しばらくして、トウカの剣をキャッチしたアーノルドさんが轟音を立ててやってきた。外見はもう、かつての右腕のように怪物としか言いようのないものに成り果てていた彼は、体格に見合わない剣を爪楊枝か何かのように摘んでくるものだから、ちょっぴりひょうきんなのは心に秘めておく。
茶色い肌、角、鋭い牙。異形の腕から差し出された剣を受け取ったトウカは努めて大声で言った。
あいつにトドメを刺したくはないのですか? と。
アーノルドはしばらく意味を考えて、思い当たったのかその体からずるりと人間の形を引きずり出した。
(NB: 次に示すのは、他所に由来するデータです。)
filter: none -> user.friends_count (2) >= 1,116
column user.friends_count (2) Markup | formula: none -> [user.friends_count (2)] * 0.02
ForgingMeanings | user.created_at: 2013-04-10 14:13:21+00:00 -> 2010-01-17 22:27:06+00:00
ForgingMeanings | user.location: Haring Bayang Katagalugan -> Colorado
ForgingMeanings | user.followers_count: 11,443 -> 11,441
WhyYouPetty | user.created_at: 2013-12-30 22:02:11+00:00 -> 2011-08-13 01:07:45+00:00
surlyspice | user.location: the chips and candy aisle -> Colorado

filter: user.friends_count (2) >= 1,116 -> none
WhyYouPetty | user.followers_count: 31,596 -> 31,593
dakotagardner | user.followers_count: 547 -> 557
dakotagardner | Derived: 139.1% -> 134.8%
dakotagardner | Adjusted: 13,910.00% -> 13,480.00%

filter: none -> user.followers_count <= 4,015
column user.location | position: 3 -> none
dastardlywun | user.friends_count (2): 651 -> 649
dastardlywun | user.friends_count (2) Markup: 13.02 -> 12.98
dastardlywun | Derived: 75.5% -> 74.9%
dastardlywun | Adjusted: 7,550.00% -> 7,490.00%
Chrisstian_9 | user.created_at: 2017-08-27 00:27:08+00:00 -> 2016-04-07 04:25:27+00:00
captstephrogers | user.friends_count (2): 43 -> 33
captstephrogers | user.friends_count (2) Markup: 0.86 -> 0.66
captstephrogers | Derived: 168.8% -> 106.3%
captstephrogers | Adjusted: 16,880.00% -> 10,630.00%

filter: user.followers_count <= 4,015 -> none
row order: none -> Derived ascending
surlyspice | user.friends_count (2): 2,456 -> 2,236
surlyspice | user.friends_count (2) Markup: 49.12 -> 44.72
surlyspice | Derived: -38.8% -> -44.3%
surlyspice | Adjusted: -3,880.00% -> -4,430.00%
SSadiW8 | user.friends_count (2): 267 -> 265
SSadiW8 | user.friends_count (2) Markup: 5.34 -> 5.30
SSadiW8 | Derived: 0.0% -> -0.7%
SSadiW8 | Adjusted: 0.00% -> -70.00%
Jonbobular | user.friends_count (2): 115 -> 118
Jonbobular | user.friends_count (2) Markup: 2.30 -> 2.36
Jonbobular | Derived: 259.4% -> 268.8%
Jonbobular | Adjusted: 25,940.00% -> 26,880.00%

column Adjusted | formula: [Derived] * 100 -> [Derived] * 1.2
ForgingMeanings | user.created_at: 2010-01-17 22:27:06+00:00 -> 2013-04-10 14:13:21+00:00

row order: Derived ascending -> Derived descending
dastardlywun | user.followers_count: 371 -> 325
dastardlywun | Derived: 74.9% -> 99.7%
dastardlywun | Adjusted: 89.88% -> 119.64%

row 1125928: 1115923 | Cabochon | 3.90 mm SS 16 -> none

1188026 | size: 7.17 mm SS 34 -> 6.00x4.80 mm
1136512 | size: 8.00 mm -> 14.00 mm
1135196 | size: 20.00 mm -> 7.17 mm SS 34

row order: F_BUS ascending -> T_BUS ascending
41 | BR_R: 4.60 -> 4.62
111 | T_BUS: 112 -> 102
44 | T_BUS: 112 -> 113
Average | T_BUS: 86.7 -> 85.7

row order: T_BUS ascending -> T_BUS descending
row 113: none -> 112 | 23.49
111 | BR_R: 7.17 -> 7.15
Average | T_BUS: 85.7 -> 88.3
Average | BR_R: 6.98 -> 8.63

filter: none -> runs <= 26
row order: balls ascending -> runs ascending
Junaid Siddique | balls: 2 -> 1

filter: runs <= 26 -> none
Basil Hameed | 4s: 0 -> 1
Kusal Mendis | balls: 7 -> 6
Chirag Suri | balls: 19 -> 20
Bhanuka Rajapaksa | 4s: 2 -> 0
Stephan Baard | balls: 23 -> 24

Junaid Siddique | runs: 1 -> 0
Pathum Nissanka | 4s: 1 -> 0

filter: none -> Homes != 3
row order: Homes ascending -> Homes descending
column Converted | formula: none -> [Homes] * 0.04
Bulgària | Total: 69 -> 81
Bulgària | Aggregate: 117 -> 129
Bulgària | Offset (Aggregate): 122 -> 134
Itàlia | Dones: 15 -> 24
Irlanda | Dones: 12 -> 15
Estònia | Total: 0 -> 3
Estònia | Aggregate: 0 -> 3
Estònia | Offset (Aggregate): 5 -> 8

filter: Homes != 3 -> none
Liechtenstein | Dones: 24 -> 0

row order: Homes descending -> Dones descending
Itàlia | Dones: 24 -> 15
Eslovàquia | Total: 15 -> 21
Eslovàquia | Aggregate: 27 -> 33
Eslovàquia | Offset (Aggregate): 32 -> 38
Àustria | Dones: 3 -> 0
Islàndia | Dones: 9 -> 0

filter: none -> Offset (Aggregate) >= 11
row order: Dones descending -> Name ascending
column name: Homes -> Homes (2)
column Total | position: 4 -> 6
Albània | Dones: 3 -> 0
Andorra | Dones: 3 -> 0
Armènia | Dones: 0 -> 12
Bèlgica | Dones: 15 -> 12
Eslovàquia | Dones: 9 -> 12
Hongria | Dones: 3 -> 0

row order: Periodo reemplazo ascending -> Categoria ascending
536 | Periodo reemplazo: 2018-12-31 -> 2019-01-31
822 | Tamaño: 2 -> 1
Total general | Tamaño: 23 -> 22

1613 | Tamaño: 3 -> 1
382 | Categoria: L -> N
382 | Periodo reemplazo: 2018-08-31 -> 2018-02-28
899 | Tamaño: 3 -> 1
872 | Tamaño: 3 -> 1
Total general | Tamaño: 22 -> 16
化け物のような体は見る間に空気に溶けていく。トウカを男にしたらまさにこの人、と言えるそっくりなその人は、すっかり正気を失ったおかしな調子でこう返した。
「親子でラプを殴れるのか」
嬉しげにしていたように見えたけれど、 レティスが口を開こうとした……雰囲気だった……途端、砂が崩れるようにその場から消えてしまって、今度はラプソーンと絞め技対決に持ち込んだようだった。
何分、遠いのによく見えるような巨体なんだ、両方。
静かになったのでようやく、僕たちはオーブの詳細について聞くことが出来た。